If you sign documents and you come across a word you don't recognize, or you need help to navigate important employment or real estate paperwork. Also, during times when personal matters intersect with legal proceedings, you might need to have an advocate to prevent your emotions from getting in the way. If you've been accused of a crime or are in a terrible financial situation, you can find an attorney who will work with what you have available.
When you hire a lawyer, you're agreeing to work with someone over a certain period of time. The more forthcoming the lawyer appears to be with individual needs, the better.
  • You need to ask questions about how the attorney will communicate with you and what responsibilities you hold in the relationship.
  • The attorney should let you know the best channel for quick communication and you need to inform him or her when you want updates.
  • You should also ask questions to get to know the attorney as an individual in order to ensure this is a person you can trust.

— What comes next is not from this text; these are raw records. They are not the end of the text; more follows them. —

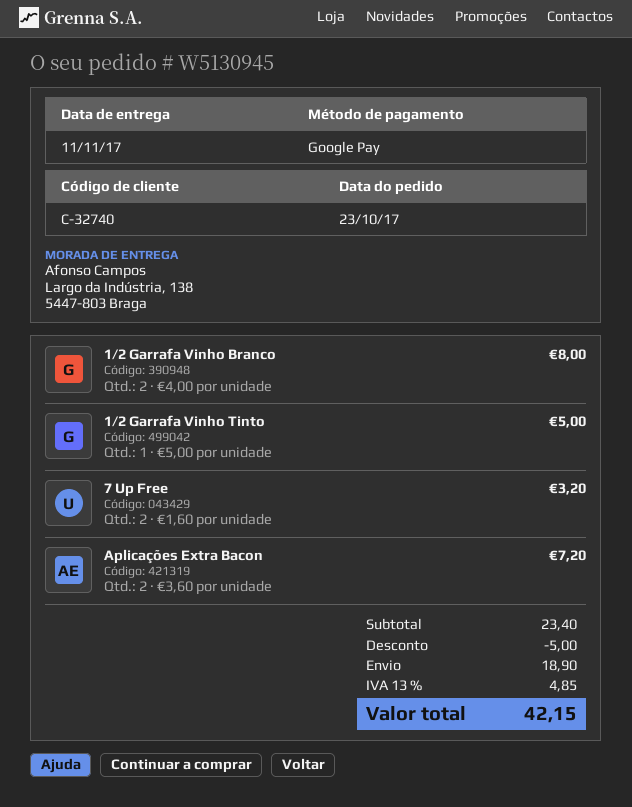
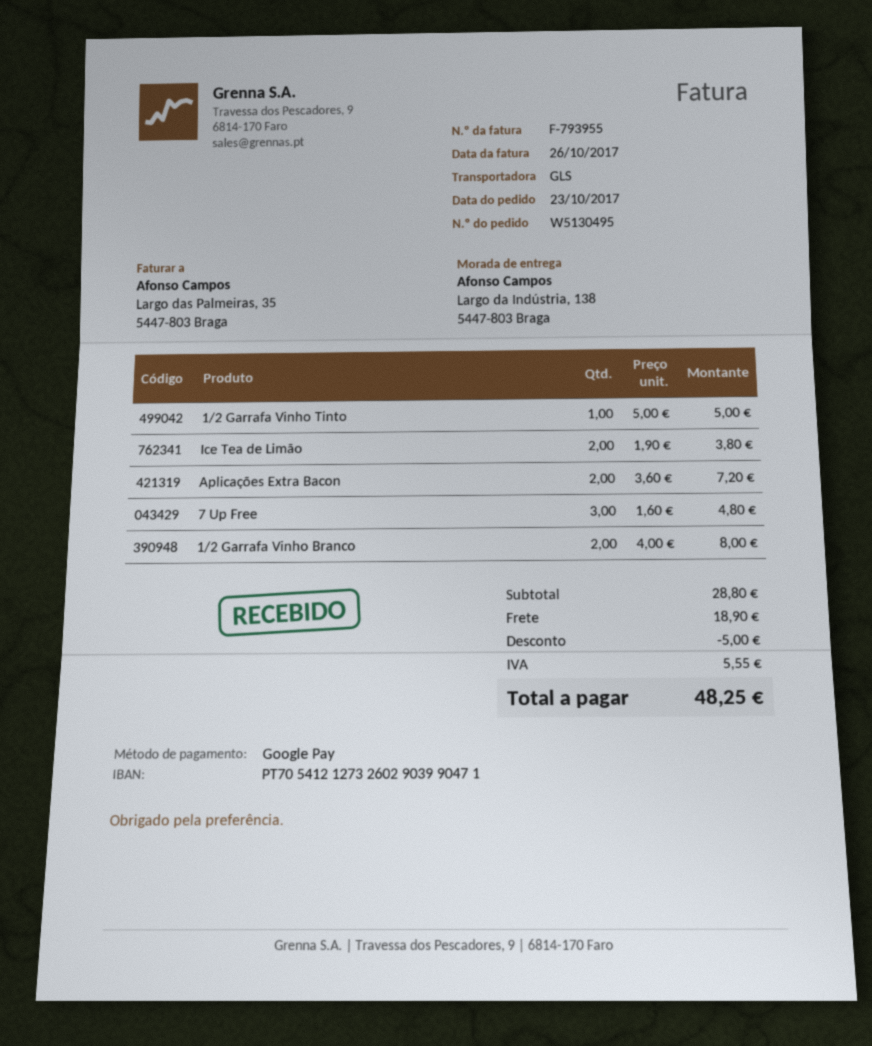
order number: W5130945 -> W5130495
7 Up Free: 2 x 1.60 = 3.20 -> 3 x 1.60 = 4.80
Ice Tea de Limão: none -> 2 x 1.90 = 3.80
subtotal: 23.40 -> 28.80
tax: 4.85 -> 5.55
total: 42.15 -> 48.25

Ask about their legal philosophy and how he or she views the lawyer/client relationship. Ask as how to keep fees down or what daily disruptions you should expect from a long legal battle.
You need to ask about every possible fee that will come up when working with an attorney. You should request a list of all costs in advance so you won't be surprised by additional expenses like overhead. Also determine exactly when you will start being billed. You want to inspect paperwork carefully. If the attorney charges you for his or her experience, you need to make sure he or she will perform tasks personally and not hand it off to an assistant. Find out if the attorney has a flat fee or charges by the hour. Many civil lawyers work on contingency. Make inquiries about how the lawyer plans to provide service for your money and what you can do if you start to feel unsatisfied with his or her performance.
You can ask how many similar cases they have handled and if they have special skills or training that applies specifically to your needs. Lawyers can't mention clients by name, but you should ask for basic details about identical past cases. You should check their office for the appropriate certifications and diplomas. You can also ask how long he or she has practiced law and request information that demonstrates the practice's success. Look for precise details such as percentage of cases settled out of court.